[Dataset items]
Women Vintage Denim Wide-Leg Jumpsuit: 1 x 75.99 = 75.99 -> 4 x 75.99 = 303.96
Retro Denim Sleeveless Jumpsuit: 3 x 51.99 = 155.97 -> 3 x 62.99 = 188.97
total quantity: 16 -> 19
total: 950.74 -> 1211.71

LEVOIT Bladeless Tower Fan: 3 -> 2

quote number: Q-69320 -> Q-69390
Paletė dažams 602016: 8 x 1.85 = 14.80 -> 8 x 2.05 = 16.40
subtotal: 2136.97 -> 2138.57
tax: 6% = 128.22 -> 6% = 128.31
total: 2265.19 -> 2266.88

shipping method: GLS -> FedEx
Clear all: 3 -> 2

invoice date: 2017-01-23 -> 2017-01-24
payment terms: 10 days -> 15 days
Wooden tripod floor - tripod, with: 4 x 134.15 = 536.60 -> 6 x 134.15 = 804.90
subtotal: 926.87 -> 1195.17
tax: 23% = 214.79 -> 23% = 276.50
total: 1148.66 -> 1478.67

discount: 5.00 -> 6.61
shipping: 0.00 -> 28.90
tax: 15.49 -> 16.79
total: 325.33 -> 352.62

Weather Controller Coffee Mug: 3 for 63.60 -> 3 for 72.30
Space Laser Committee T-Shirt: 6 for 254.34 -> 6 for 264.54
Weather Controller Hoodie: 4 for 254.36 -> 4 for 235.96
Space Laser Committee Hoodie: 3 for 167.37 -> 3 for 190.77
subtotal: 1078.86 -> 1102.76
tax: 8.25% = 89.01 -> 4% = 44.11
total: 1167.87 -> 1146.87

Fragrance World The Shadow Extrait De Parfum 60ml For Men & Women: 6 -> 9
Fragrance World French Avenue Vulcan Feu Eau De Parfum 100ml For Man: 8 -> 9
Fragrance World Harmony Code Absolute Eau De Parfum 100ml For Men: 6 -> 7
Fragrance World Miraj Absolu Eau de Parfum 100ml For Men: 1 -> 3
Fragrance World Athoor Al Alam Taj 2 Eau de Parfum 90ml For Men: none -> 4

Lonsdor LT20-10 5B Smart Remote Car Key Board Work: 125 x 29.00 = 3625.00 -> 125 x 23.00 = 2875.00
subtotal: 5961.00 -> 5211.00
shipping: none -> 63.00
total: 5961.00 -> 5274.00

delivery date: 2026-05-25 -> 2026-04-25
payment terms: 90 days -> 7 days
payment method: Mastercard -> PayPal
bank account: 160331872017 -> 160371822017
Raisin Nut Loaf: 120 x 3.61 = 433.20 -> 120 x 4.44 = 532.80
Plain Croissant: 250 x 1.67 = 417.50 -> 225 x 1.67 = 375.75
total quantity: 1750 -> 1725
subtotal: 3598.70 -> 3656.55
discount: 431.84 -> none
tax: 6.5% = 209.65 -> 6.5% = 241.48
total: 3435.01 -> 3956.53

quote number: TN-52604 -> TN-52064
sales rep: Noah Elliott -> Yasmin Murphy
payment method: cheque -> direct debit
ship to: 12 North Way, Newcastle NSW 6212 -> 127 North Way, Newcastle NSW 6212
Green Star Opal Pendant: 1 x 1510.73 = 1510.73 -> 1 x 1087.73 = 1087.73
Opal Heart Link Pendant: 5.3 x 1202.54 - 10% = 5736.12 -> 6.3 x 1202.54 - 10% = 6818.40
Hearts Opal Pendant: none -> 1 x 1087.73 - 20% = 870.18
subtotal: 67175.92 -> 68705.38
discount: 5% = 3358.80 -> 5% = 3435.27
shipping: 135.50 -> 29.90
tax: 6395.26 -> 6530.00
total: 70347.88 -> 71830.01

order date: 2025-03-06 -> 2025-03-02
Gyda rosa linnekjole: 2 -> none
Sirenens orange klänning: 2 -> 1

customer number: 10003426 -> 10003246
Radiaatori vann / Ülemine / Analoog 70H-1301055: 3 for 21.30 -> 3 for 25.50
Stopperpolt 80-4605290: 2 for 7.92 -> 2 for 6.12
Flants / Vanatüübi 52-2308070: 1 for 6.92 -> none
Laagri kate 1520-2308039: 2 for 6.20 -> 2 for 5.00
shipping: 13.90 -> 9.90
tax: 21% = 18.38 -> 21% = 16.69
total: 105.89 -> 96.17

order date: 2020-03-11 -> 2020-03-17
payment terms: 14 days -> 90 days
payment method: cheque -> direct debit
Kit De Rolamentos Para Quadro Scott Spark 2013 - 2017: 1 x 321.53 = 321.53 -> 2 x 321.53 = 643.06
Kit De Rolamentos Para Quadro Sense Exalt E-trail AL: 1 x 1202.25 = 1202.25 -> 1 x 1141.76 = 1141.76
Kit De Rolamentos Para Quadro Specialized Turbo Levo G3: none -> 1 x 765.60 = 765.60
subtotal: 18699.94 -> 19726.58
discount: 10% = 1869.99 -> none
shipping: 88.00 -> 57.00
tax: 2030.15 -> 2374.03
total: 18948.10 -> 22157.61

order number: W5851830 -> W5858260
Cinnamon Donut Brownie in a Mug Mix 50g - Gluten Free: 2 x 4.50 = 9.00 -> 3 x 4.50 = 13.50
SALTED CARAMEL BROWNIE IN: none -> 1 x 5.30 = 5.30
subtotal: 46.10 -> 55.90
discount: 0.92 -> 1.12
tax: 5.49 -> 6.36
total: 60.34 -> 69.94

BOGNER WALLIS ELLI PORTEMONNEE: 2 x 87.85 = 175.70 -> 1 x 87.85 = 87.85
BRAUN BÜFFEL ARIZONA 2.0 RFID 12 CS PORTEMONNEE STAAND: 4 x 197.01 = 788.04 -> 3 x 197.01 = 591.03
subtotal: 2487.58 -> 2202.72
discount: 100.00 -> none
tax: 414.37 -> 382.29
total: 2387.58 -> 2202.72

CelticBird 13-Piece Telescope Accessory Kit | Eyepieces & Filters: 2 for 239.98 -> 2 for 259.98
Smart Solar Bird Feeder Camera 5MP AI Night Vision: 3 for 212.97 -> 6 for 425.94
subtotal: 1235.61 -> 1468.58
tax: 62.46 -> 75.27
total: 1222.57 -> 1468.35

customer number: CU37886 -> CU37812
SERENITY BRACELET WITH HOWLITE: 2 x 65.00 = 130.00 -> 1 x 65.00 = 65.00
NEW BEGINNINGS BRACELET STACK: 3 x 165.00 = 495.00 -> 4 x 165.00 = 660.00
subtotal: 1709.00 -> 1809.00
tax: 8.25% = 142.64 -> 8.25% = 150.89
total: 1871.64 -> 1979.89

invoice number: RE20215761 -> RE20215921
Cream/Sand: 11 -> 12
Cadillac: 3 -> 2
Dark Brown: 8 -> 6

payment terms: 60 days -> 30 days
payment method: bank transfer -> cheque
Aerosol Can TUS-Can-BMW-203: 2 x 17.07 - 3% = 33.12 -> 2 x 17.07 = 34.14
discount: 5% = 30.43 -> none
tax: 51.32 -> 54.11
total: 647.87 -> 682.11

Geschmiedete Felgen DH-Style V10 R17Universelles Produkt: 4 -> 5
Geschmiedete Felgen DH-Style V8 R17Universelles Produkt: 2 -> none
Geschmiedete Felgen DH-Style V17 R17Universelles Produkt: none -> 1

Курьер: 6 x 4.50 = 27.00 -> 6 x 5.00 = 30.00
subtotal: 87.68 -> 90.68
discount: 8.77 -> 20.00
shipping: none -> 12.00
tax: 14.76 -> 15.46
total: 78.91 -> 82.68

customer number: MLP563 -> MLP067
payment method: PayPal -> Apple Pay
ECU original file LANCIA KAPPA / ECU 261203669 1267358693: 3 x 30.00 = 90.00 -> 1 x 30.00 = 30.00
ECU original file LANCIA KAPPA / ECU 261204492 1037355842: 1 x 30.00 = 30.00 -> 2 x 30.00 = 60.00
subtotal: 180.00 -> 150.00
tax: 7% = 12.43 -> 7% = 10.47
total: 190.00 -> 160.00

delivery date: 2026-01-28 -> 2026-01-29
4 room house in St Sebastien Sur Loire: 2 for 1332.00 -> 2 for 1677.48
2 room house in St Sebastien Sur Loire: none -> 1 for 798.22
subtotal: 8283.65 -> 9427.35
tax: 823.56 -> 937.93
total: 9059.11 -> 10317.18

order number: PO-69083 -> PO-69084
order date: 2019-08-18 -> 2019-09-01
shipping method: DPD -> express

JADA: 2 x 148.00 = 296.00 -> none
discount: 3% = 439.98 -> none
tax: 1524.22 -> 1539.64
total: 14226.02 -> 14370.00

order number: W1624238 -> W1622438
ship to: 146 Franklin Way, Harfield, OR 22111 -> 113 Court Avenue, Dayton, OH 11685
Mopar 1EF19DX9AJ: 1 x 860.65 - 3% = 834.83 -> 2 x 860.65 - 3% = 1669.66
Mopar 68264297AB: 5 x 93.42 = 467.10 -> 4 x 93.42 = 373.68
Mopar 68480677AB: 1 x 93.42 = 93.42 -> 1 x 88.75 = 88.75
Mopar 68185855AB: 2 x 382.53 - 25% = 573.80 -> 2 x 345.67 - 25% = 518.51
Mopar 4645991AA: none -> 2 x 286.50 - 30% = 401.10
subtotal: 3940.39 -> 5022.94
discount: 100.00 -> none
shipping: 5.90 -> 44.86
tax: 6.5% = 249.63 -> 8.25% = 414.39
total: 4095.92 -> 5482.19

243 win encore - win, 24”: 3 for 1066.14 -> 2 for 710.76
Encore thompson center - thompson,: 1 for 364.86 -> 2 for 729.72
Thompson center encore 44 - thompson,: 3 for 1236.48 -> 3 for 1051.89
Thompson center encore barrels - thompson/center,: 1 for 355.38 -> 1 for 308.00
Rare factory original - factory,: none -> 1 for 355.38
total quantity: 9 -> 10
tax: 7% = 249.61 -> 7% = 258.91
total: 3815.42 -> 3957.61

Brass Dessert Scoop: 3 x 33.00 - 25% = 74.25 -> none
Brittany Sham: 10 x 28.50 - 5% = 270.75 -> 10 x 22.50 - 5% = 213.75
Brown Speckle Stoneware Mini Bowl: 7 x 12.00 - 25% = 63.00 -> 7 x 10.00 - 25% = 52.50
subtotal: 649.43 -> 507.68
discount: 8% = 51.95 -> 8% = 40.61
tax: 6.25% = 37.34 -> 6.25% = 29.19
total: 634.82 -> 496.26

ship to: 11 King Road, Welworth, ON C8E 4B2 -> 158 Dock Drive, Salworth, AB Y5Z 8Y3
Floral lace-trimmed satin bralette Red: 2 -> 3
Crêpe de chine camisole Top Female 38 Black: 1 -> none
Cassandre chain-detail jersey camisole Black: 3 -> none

§ Problem requirements:
Return a word-for-word copy of the lines above from the one holding "ECU original file LANCIA KAPPA / ECU 261204492" through the one holding "Mopar 68264297AB: 5", with both of them included and nothing besides.

§ Answer box:
ECU original file LANCIA KAPPA / ECU 261204492 1037355842: 1 x 30.00 = 30.00 -> 2 x 30.00 = 60.00
subtotal: 180.00 -> 150.00
tax: 7% = 12.43 -> 7% = 10.47
total: 190.00 -> 160.00

delivery date: 2026-01-28 -> 2026-01-29
4 room house in St Sebastien Sur Loire: 2 for 1332.00 -> 2 for 1677.48
2 room house in St Sebastien Sur Loire: none -> 1 for 798.22
subtotal: 8283.65 -> 9427.35
tax: 823.56 -> 937.93
total: 9059.11 -> 10317.18

order number: PO-69083 -> PO-69084
order date: 2019-08-18 -> 2019-09-01
shipping method: DPD -> express

JADA: 2 x 148.00 = 296.00 -> none
discount: 3% = 439.98 -> none
tax: 1524.22 -> 1539.64
total: 14226.02 -> 14370.00

order number: W1624238 -> W1622438
ship to: 146 Franklin Way, Harfield, OR 22111 -> 113 Court Avenue, Dayton, OH 11685
Mopar 1EF19DX9AJ: 1 x 860.65 - 3% = 834.83 -> 2 x 860.65 - 3% = 1669.66
Mopar 68264297AB: 5 x 93.42 = 467.10 -> 4 x 93.42 = 373.68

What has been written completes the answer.